During the 1925 uprising, the ancestral medicine practised by women botanical healers emerged as a crucial instrument of holistic healing and a dynamic form of cultural resistance. In this context, the inaduled (botanical doctors) played a central role not only in tending to the physical well-being of combatants but also in restoring their spiritual and emotional equilibrium. Through sacred chants, ritual baths, medicinal plants, incense and ceremonial words, these women drew on knowledge passed down orally through generations – wisdom woven into a worldview in which the physical and the spiritual are inseparable.

Traditional medicine thus offered more than relief and strength; it stood as a form of epistemic resistance against the knowledge systems imposed by internal colonialism. By reaffirming their ancestral understandings of health, body, and spirit, the inaduled women redefined the very nature of the struggle, placing at its heart the defence of a collective, spiritual way of life deeply intertwined with the natural world.

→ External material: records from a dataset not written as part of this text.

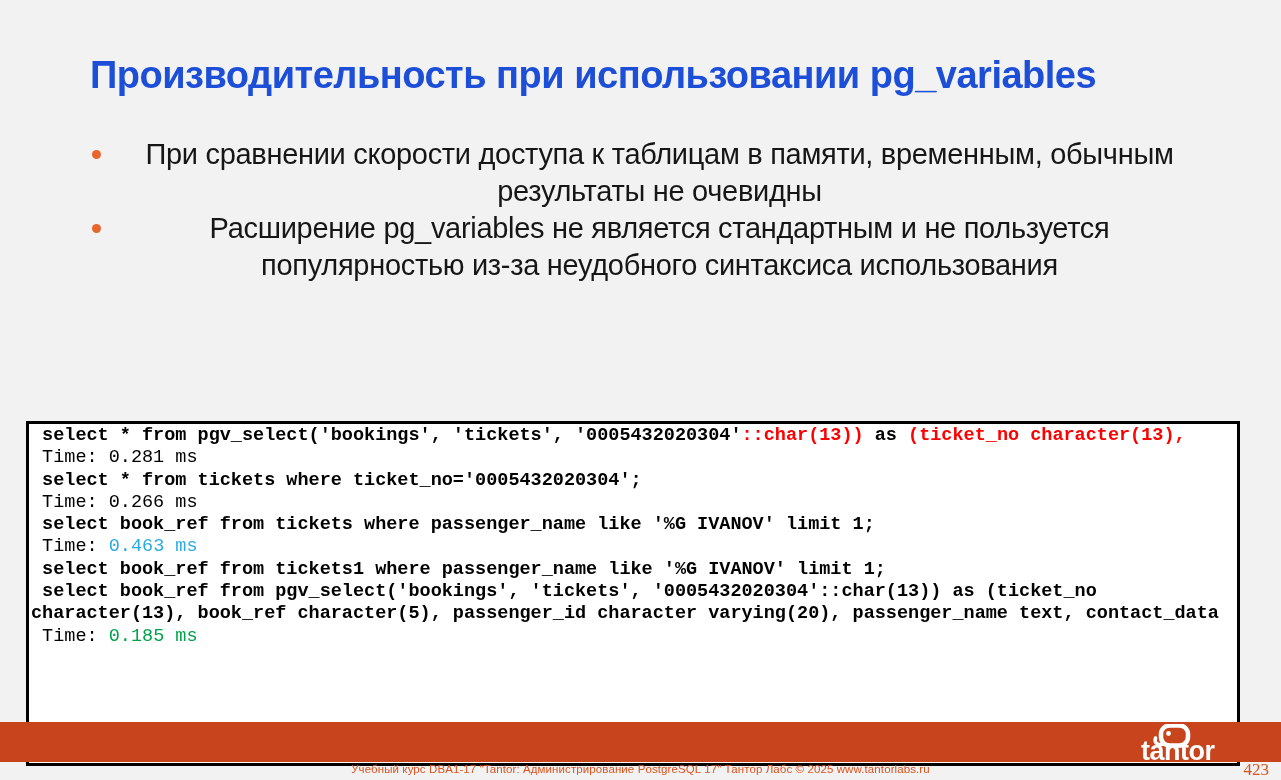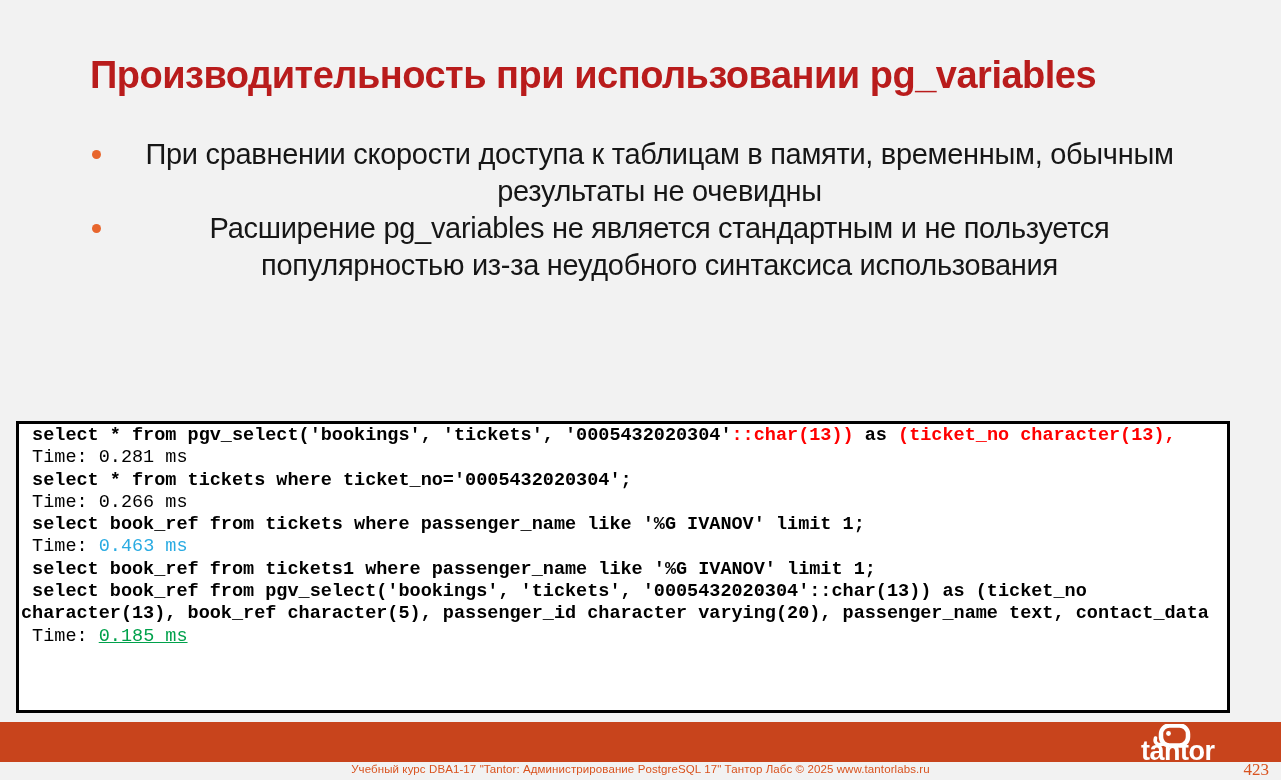"Производительность при использовании" .title { color: #b91c1c -> #1d4ed8 }
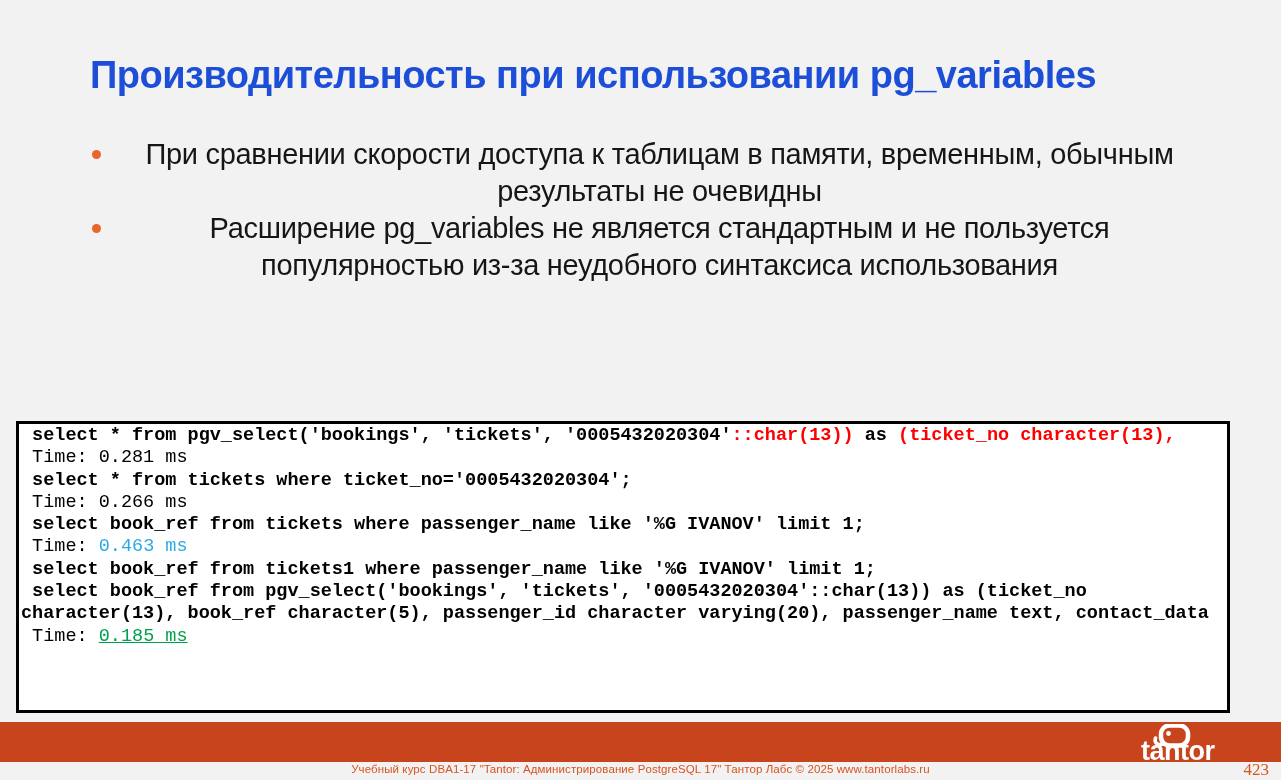"select * from pgv_select('bookings'," .codeblock { height: 292px -> 345px; left: 16px -> 26px }
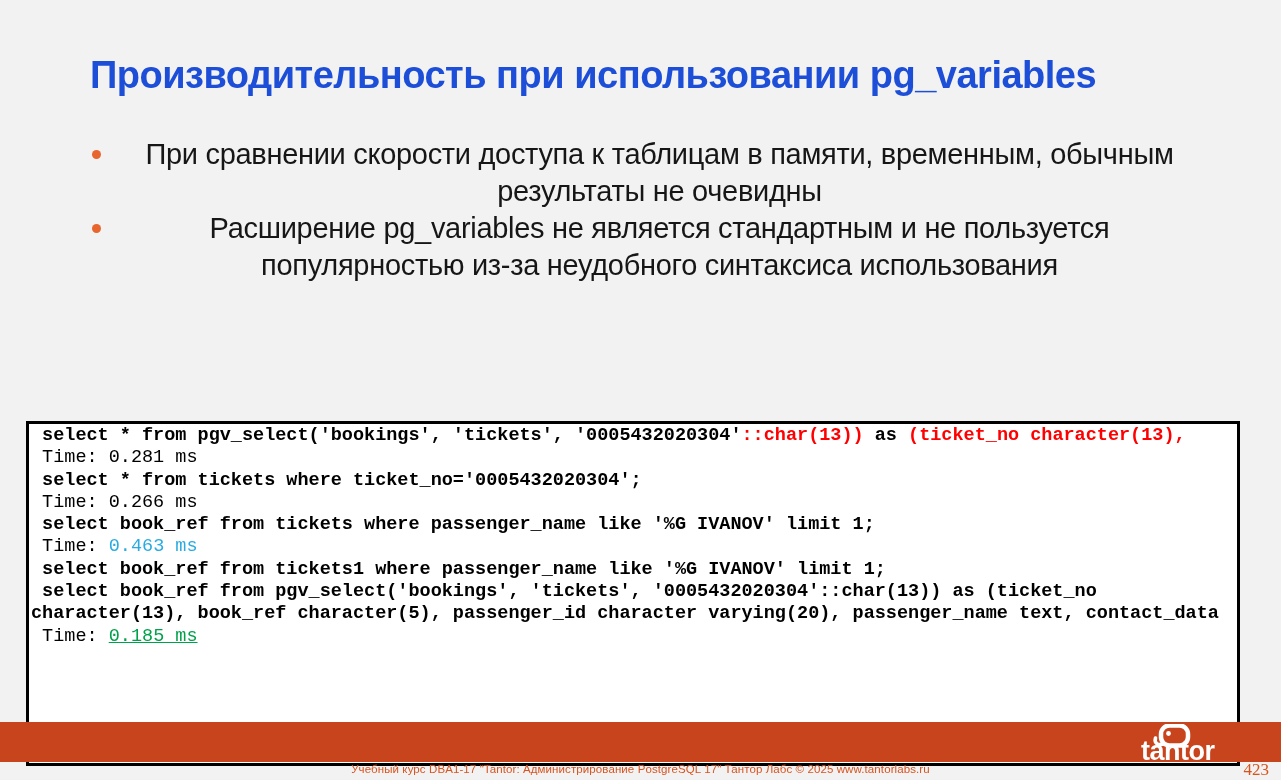"0.185 ms" .seg-green { text-decoration: underline -> none }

In this context, healing became a resistance strategy as vital as any weapon, mending not only bodies damaged by violence but also the symbolic and cultural fabric of the community. In so doing, it fortified identity, cohesion and resilience against attempts at cultural annihilation. Traditional medicine was, therefore, also an act of ontological insubordination: a declaration of the right to exist through their own knowledge, languages, and beliefs.

Gunadule Women and the Epistemology of Resistance

The role of Gunadule women during the 1925 rebellion transcended the political and entered the epistemic realm, as they safeguarded ancestral knowledge through their distinct identity markers. Their actions wove a defence not only of their bodies and territories but also of a unique way of knowing, inhabiting the world, and passing down wisdom. Every song, ritual, and gesture of care and healing became a powerful act of resistance against the colonisation of thought and an affirmation of an ancestral worldview under threat from the hegemonic logic of the nation-state.

The legacy of these women does not rest solely in the memory of that historical moment. It endures in new generations who, through platforms such as general and local congresses, language revitalisation, territorial struggles, and spiritual practices, continuously reaffirm the cultural autonomy of the Gunadule people.

Gunadule women remain a central pillar in building and defending the fabric of their people’s identity. They weave together the symbolic and the political, the domestic and the spiritual, the ancestral and the contemporary. Their memory shines as a beacon for ongoing struggles for self-determination, justice, and the preservation of Indigenous cultures. Symbolically, the Guna woman embodies the backbone of the cultural system that internal colonialism sought to dismantle. Her body, her artistry, and her social role constitute a battleground in which the survival of Guna identity is fiercely contested. Today, as with many Indigenous women across Abya Yala, she continues to resist.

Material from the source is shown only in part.